··· DATA FOR THIS EXERCISE ···

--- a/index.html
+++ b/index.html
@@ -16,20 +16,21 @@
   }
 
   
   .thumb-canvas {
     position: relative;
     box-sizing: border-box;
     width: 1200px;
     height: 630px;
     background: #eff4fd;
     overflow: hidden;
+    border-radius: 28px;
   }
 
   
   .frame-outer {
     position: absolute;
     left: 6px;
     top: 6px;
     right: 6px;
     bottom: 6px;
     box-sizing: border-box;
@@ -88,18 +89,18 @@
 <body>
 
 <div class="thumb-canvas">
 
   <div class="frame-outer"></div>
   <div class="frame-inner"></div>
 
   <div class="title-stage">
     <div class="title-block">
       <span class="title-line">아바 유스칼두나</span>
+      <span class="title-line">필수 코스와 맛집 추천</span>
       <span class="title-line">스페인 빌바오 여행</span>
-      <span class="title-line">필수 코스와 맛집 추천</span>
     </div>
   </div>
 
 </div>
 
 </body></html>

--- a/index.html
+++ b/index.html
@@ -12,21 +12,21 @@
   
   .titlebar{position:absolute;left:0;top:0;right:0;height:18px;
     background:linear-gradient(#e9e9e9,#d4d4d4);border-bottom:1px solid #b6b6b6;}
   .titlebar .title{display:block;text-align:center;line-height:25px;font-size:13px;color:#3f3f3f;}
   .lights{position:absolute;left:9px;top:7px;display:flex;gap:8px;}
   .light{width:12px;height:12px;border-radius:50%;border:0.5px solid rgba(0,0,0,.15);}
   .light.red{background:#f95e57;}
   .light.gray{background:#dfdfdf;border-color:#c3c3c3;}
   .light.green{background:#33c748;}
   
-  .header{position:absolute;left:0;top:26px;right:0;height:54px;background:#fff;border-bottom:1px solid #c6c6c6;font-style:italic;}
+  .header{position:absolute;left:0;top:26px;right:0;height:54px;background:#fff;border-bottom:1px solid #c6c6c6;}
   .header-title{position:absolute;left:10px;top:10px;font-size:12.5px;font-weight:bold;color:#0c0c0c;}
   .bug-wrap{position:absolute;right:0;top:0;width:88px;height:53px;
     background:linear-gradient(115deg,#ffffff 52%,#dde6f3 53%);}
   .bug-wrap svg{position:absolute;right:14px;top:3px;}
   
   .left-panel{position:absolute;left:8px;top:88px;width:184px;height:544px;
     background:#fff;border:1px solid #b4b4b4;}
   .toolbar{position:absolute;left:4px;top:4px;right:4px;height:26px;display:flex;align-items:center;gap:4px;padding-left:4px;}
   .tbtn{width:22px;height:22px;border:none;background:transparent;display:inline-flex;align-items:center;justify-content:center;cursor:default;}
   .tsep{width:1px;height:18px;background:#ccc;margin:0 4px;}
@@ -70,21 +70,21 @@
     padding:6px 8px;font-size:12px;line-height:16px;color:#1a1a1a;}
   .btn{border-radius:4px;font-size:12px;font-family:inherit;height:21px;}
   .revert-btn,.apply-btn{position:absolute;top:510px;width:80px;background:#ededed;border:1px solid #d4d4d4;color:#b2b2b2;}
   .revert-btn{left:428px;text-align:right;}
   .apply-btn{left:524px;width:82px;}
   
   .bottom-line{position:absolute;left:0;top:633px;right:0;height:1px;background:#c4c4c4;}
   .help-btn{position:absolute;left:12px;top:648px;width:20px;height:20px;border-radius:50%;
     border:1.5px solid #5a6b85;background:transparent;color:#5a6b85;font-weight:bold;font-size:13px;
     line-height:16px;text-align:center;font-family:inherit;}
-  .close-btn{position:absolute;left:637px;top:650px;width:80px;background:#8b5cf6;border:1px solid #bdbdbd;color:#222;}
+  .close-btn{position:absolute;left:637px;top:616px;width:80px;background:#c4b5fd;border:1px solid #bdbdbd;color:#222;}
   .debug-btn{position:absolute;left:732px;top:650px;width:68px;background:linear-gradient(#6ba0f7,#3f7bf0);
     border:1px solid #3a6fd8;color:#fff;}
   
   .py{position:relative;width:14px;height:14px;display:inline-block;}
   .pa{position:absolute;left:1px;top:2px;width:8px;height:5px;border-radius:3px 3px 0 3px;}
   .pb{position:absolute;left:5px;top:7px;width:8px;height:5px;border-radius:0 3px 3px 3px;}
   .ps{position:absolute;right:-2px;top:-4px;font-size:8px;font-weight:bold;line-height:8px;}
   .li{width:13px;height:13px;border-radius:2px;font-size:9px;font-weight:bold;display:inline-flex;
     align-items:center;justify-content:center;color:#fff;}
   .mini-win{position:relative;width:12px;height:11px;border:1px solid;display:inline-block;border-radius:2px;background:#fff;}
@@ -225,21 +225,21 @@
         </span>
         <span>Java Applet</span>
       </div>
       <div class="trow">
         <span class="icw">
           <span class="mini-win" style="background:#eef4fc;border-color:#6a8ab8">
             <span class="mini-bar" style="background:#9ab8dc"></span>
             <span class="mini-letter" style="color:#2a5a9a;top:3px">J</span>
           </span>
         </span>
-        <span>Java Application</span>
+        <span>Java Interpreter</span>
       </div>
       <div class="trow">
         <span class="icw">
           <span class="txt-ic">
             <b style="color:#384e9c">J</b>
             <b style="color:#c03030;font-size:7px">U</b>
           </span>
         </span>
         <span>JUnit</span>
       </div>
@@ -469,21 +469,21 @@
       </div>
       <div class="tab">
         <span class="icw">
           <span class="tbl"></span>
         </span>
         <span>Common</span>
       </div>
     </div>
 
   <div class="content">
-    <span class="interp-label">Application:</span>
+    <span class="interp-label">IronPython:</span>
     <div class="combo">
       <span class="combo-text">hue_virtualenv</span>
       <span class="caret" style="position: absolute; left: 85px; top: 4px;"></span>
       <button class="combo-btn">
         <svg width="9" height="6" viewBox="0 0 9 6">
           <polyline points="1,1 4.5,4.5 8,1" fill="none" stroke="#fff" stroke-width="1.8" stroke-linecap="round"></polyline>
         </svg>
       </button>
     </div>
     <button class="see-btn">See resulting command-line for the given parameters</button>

···

→ WHAT YOU ARE ASKED TO DO:
Give back every line of the data exactly.

→ EXPECTED ANSWER:
--- a/index.html
+++ b/index.html
@@ -16,20 +16,21 @@
   }
 
   
   .thumb-canvas {
     position: relative;
     box-sizing: border-box;
     width: 1200px;
     height: 630px;
     background: #eff4fd;
     overflow: hidden;
+    border-radius: 28px;
   }
 
   
   .frame-outer {
     position: absolute;
     left: 6px;
     top: 6px;
     right: 6px;
     bottom: 6px;
     box-sizing: border-box;
@@ -88,18 +89,18 @@
 <body>
 
 <div class="thumb-canvas">
 
   <div class="frame-outer"></div>
   <div class="frame-inner"></div>
 
   <div class="title-stage">
     <div class="title-block">
       <span class="title-line">아바 유스칼두나</span>
+      <span class="title-line">필수 코스와 맛집 추천</span>
       <span class="title-line">스페인 빌바오 여행</span>
-      <span class="title-line">필수 코스와 맛집 추천</span>
     </div>
   </div>
 
 </div>
 
 </body></html>

--- a/index.html
+++ b/index.html
@@ -12,21 +12,21 @@
   
   .titlebar{position:absolute;left:0;top:0;right:0;height:18px;
     background:linear-gradient(#e9e9e9,#d4d4d4);border-bottom:1px solid #b6b6b6;}
   .titlebar .title{display:block;text-align:center;line-height:25px;font-size:13px;color:#3f3f3f;}
   .lights{position:absolute;left:9px;top:7px;display:flex;gap:8px;}
   .light{width:12px;height:12px;border-radius:50%;border:0.5px solid rgba(0,0,0,.15);}
   .light.red{background:#f95e57;}
   .light.gray{background:#dfdfdf;border-color:#c3c3c3;}
   .light.green{background:#33c748;}
   
-  .header{position:absolute;left:0;top:26px;right:0;height:54px;background:#fff;border-bottom:1px solid #c6c6c6;font-style:italic;}
+  .header{position:absolute;left:0;top:26px;right:0;height:54px;background:#fff;border-bottom:1px solid #c6c6c6;}
   .header-title{position:absolute;left:10px;top:10px;font-size:12.5px;font-weight:bold;color:#0c0c0c;}
   .bug-wrap{position:absolute;right:0;top:0;width:88px;height:53px;
     background:linear-gradient(115deg,#ffffff 52%,#dde6f3 53%);}
   .bug-wrap svg{position:absolute;right:14px;top:3px;}
   
   .left-panel{position:absolute;left:8px;top:88px;width:184px;height:544px;
     background:#fff;border:1px solid #b4b4b4;}
   .toolbar{position:absolute;left:4px;top:4px;right:4px;height:26px;display:flex;align-items:center;gap:4px;padding-left:4px;}
   .tbtn{width:22px;height:22px;border:none;background:transparent;display:inline-flex;align-items:center;justify-content:center;cursor:default;}
   .tsep{width:1px;height:18px;background:#ccc;margin:0 4px;}
@@ -70,21 +70,21 @@
     padding:6px 8px;font-size:12px;line-height:16px;color:#1a1a1a;}
   .btn{border-radius:4px;font-size:12px;font-family:inherit;height:21px;}
   .revert-btn,.apply-btn{position:absolute;top:510px;width:80px;background:#ededed;border:1px solid #d4d4d4;color:#b2b2b2;}
   .revert-btn{left:428px;text-align:right;}
   .apply-btn{left:524px;width:82px;}
   
   .bottom-line{position:absolute;left:0;top:633px;right:0;height:1px;background:#c4c4c4;}
   .help-btn{position:absolute;left:12px;top:648px;width:20px;height:20px;border-radius:50%;
     border:1.5px solid #5a6b85;background:transparent;color:#5a6b85;font-weight:bold;font-size:13px;
     line-height:16px;text-align:center;font-family:inherit;}
-  .close-btn{position:absolute;left:637px;top:650px;width:80px;background:#8b5cf6;border:1px solid #bdbdbd;color:#222;}
+  .close-btn{position:absolute;left:637px;top:616px;width:80px;background:#c4b5fd;border:1px solid #bdbdbd;color:#222;}
   .debug-btn{position:absolute;left:732px;top:650px;width:68px;background:linear-gradient(#6ba0f7,#3f7bf0);
     border:1px solid #3a6fd8;color:#fff;}
   
   .py{position:relative;width:14px;height:14px;display:inline-block;}
   .pa{position:absolute;left:1px;top:2px;width:8px;height:5px;border-radius:3px 3px 0 3px;}
   .pb{position:absolute;left:5px;top:7px;width:8px;height:5px;border-radius:0 3px 3px 3px;}
   .ps{position:absolute;right:-2px;top:-4px;font-size:8px;font-weight:bold;line-height:8px;}
   .li{width:13px;height:13px;border-radius:2px;font-size:9px;font-weight:bold;display:inline-flex;
     align-items:center;justify-content:center;color:#fff;}
   .mini-win{position:relative;width:12px;height:11px;border:1px solid;display:inline-block;border-radius:2px;background:#fff;}
@@ -225,21 +225,21 @@
         </span>
         <span>Java Applet</span>
       </div>
       <div class="trow">
         <span class="icw">
           <span class="mini-win" style="background:#eef4fc;border-color:#6a8ab8">
             <span class="mini-bar" style="background:#9ab8dc"></span>
             <span class="mini-letter" style="color:#2a5a9a;top:3px">J</span>
           </span>
         </span>
-        <span>Java Application</span>
+        <span>Java Interpreter</span>
       </div>
       <div class="trow">
         <span class="icw">
           <span class="txt-ic">
             <b style="color:#384e9c">J</b>
             <b style="color:#c03030;font-size:7px">U</b>
           </span>
         </span>
         <span>JUnit</span>
       </div>
@@ -469,21 +469,21 @@
       </div>
       <div class="tab">
         <span class="icw">
           <span class="tbl"></span>
         </span>
         <span>Common</span>
       </div>
     </div>
 
   <div class="content">
-    <span class="interp-label">Application:</span>
+    <span class="interp-label">IronPython:</span>
     <div class="combo">
       <span class="combo-text">hue_virtualenv</span>
       <span class="caret" style="position: absolute; left: 85px; top: 4px;"></span>
       <button class="combo-btn">
         <svg width="9" height="6" viewBox="0 0 9 6">
           <polyline points="1,1 4.5,4.5 8,1" fill="none" stroke="#fff" stroke-width="1.8" stroke-linecap="round"></polyline>
         </svg>
       </button>
     </div>
     <button class="see-btn">See resulting command-line for the given parameters</button>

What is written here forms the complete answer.